Indépendamment de l'histoire véritable de Kaspar Hauser dans ses implications politiques, qui semblent - d'après son protecteur - être à l'origine de la séquestration de ce garçon dès l'âge de quatre ans, la question qui se pose alors est la suivante : comment cet enfant va-t-il se réapproprier un langage ?

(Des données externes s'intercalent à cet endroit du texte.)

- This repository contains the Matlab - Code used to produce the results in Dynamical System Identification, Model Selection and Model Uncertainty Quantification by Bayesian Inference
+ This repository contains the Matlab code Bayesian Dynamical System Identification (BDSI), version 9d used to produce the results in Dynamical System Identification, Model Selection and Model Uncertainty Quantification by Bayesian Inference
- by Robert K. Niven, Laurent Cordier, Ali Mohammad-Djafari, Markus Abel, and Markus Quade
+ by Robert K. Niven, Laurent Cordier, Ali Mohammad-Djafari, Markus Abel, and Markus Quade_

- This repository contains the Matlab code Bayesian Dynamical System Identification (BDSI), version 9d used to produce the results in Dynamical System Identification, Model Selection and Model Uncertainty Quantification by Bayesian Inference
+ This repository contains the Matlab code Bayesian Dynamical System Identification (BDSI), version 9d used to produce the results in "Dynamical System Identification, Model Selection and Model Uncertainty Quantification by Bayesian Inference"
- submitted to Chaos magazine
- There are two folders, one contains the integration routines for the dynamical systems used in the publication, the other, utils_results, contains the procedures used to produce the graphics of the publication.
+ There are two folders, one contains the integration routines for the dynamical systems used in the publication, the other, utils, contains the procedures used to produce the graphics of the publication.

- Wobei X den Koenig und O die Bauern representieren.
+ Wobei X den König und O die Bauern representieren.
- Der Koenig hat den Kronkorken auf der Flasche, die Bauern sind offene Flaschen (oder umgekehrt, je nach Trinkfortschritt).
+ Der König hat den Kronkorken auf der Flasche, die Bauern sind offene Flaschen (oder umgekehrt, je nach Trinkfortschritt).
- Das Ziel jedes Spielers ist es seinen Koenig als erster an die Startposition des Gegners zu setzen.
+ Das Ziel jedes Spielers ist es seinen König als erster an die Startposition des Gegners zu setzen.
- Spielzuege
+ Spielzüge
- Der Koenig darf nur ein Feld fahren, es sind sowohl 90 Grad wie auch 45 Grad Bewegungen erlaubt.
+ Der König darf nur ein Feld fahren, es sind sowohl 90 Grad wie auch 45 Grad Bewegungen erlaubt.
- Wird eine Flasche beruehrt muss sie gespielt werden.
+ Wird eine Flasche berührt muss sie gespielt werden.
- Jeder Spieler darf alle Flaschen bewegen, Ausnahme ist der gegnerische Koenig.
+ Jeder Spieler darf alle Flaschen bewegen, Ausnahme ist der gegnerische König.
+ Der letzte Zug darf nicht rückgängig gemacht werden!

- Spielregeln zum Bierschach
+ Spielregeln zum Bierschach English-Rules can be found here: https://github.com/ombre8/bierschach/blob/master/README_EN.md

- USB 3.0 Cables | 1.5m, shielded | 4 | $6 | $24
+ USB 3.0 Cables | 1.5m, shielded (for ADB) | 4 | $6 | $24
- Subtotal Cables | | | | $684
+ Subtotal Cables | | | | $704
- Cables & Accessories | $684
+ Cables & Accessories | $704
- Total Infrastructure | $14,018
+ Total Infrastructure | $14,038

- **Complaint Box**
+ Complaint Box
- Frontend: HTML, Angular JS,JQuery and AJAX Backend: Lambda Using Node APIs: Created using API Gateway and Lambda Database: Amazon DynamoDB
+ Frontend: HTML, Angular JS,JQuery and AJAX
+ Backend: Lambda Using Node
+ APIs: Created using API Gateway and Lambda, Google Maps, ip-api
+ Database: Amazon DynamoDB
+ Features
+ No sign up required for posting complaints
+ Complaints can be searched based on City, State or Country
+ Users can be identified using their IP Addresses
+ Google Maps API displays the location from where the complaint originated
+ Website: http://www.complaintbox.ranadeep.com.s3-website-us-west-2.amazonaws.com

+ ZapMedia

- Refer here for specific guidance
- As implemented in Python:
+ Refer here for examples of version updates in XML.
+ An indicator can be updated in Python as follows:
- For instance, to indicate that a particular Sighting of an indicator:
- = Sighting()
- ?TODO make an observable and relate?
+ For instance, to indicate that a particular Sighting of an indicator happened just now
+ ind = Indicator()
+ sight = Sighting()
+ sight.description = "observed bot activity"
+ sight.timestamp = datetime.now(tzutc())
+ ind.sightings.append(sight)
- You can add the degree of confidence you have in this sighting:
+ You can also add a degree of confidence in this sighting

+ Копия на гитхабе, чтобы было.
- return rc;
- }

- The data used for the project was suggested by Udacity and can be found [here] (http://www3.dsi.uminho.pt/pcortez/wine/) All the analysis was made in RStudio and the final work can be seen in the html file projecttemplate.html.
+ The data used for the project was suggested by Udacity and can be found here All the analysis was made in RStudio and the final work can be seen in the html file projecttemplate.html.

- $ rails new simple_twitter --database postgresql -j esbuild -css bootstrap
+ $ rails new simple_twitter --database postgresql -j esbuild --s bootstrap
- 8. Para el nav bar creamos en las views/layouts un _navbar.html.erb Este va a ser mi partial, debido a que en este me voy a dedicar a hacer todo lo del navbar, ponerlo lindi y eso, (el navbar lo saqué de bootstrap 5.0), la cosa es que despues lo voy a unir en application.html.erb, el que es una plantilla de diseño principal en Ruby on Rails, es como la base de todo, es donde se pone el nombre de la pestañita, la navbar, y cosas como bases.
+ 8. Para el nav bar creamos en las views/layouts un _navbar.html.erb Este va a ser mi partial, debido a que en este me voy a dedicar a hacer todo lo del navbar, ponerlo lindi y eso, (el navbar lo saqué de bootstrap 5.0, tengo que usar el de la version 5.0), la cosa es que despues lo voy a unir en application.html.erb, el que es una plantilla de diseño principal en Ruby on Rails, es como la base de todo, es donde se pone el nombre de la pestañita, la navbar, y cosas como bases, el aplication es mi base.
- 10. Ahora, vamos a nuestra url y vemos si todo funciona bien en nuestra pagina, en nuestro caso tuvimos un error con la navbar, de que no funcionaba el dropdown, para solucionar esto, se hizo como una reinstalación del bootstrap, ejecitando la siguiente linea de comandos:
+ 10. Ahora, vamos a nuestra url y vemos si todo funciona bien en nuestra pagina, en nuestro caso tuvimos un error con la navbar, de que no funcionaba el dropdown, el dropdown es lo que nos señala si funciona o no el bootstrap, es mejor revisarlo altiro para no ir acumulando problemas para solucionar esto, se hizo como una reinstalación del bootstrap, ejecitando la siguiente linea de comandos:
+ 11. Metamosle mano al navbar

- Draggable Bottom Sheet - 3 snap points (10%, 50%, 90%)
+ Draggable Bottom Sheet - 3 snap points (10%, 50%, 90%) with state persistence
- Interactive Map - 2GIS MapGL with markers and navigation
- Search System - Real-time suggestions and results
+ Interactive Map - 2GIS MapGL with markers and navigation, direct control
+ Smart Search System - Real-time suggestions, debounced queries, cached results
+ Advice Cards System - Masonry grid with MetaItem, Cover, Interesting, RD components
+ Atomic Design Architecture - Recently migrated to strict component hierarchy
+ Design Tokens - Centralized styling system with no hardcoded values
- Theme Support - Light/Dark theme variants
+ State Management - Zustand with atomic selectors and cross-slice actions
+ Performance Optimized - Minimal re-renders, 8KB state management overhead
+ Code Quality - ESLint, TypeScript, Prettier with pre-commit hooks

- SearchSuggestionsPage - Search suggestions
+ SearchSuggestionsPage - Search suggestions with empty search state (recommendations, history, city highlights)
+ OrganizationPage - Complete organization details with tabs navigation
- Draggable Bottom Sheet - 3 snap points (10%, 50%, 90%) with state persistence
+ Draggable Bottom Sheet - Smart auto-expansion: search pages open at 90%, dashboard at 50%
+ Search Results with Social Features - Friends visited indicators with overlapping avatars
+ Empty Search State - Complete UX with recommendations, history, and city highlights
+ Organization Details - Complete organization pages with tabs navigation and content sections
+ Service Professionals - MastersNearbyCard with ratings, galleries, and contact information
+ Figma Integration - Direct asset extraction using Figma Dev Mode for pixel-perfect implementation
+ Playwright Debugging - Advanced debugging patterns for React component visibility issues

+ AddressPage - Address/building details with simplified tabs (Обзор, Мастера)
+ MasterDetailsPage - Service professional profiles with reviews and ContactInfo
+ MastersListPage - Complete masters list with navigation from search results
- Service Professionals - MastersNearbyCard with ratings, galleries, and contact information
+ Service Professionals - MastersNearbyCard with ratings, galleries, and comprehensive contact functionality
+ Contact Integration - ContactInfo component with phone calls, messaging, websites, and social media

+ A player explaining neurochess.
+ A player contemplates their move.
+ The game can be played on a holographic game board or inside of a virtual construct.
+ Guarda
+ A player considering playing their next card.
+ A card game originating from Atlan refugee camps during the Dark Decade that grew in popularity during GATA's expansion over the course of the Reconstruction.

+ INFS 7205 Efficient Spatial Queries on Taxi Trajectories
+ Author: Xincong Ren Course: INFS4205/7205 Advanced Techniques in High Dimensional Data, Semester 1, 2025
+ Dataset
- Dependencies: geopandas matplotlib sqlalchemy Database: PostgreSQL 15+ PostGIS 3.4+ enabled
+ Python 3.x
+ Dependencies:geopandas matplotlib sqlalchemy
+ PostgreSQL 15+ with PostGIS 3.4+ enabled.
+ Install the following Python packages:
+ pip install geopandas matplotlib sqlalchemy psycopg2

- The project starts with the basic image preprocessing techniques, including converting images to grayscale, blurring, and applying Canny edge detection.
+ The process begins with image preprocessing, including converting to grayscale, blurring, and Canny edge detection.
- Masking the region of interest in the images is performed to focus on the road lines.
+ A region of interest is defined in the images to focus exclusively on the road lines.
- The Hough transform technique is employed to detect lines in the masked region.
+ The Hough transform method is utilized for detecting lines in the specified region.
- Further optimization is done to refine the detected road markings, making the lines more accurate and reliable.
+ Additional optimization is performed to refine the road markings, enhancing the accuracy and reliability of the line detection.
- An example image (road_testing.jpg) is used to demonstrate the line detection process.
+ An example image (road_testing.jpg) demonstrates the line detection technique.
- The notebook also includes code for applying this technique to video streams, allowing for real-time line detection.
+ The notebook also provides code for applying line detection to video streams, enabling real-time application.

Le professeur Daumer, d'inspiration rousseauiste, lui réapprend à marcher et le "réinitialise", comme on le ferait d'un logiciel informatique qui ne voudrait plus fonctionner. En fait, il le réinitie à la fonction du langage en le faisant activement participer à tout ce qui l'entoure. Ses capacités langagières n'avaient donc qu'été mises en sommeil. Il suffit d'un médiateur, d'un catalyseur pour remettre toutes ces fonctions en état d'activité. Les efforts développés par les partenaires éducatifs sont pourtant énormes en regard de ceux dispensés par cet "infans" dont la première tâche est d'apprendre à parler. Cette première tâche, les enfants y font face pendant les deux premières années de leur vie. ‘"Ils apprennent davantage durant cette période que durant tout le reste de leur vie" prétend Rauber45 ’. Zingg affirme même que ‘"les déficiences des facteurs héréditaires ou environnementaux pendant les années de plasticité affectent plus ou moins fort les facultés mentales selon les résistances du patrimoine inné et selon la rigueur et la durée des perturbations de l'environnement. (...) Le défaut d'exercice de toute partie de l'organisme au début de sa mise en activité provoque des dégâts importants pour son fonctionnement ultérieur."46

Il ressort de ces quelques exemples, quel qu'en soit le type, que les handicapés du langage par accident ne peuvent réapprendre leur langue "maternelle" qu'après des efforts démesurés n'ayant rien de commun avec la découverte-acquisition de la langue dite maternelle. Peut-il alors s'agir d'une langue maternelle telle que nous l'avons définie plus haut ? Ceci ne montre-t-il pas plutôt que le processus engagé dès les premiers instants de la naissance (peut-être même durant la gestation ?) est un geste unique qui prend sa source dans l'environnement immédiat ?

Notes
35.

SINGH, J. A. L., & ZINGG, Robert M. (1942), L'Homme en friche, de l'enfant-loup à Kaspar Hauser, éd. 1980, Editions Complexe, Bruxelles, 370 pages.

36.

ITARD, Jean Marc Gaspard (1801 et 1807), Mémoire et rapport sur Victor de l'Aveyron, in : MALSON, Lucien (1964), Les Enfants sauvages, mythe et réalité, Union Générale d'Edition, Paris.

37.

VIREY, J.-J. (1803), Nouveau Dictionnaire d'Histoire Naturelle, Paris, Vol. XI, page 331.

38.

RAUBER, August (1888), Homo sapiens Ferus oder die Zustände der Verwilderten und ihre Bedeutung für Wissenschaft, Politik und Schule, 2e édition, Julius Brehfe (Denicke's Verlag), Leipzig, page 55.

39.

RAUBER, August (1888), op. cit., page 63.

40.

VIREY, J.-J. (1817), op.cit., page 269.

41.

DAVIS, Kingsley (1940), "Extreme Social Isolation of a Child", American Journal of Sociology, Janvier 1940, Vol. XLV, pages 554 à 565.

42.

SINGH, J. A. L., & ZINGG, Robert M. (1942), op.cit., pages 248 et 249.

43.

ibidem.

44.

von FEUERBACH, Anselm (1832), Kaspar Hauser, Beispiel eines Verbrechens am Seelenleben des Menschen, cité in extenso in : SINGH, J. A. L., & ZINGG, Robert M. (1942), op.cit., pages 271 à 361. Cf. également l'excellent film que Peter SEHR en a tiré (1993).

45.

RAUBER, August (1888), op.cit., page 235.

46.

SINGH, J. A. L., & ZINGG, Robert M. (1942), op.cit., page 267.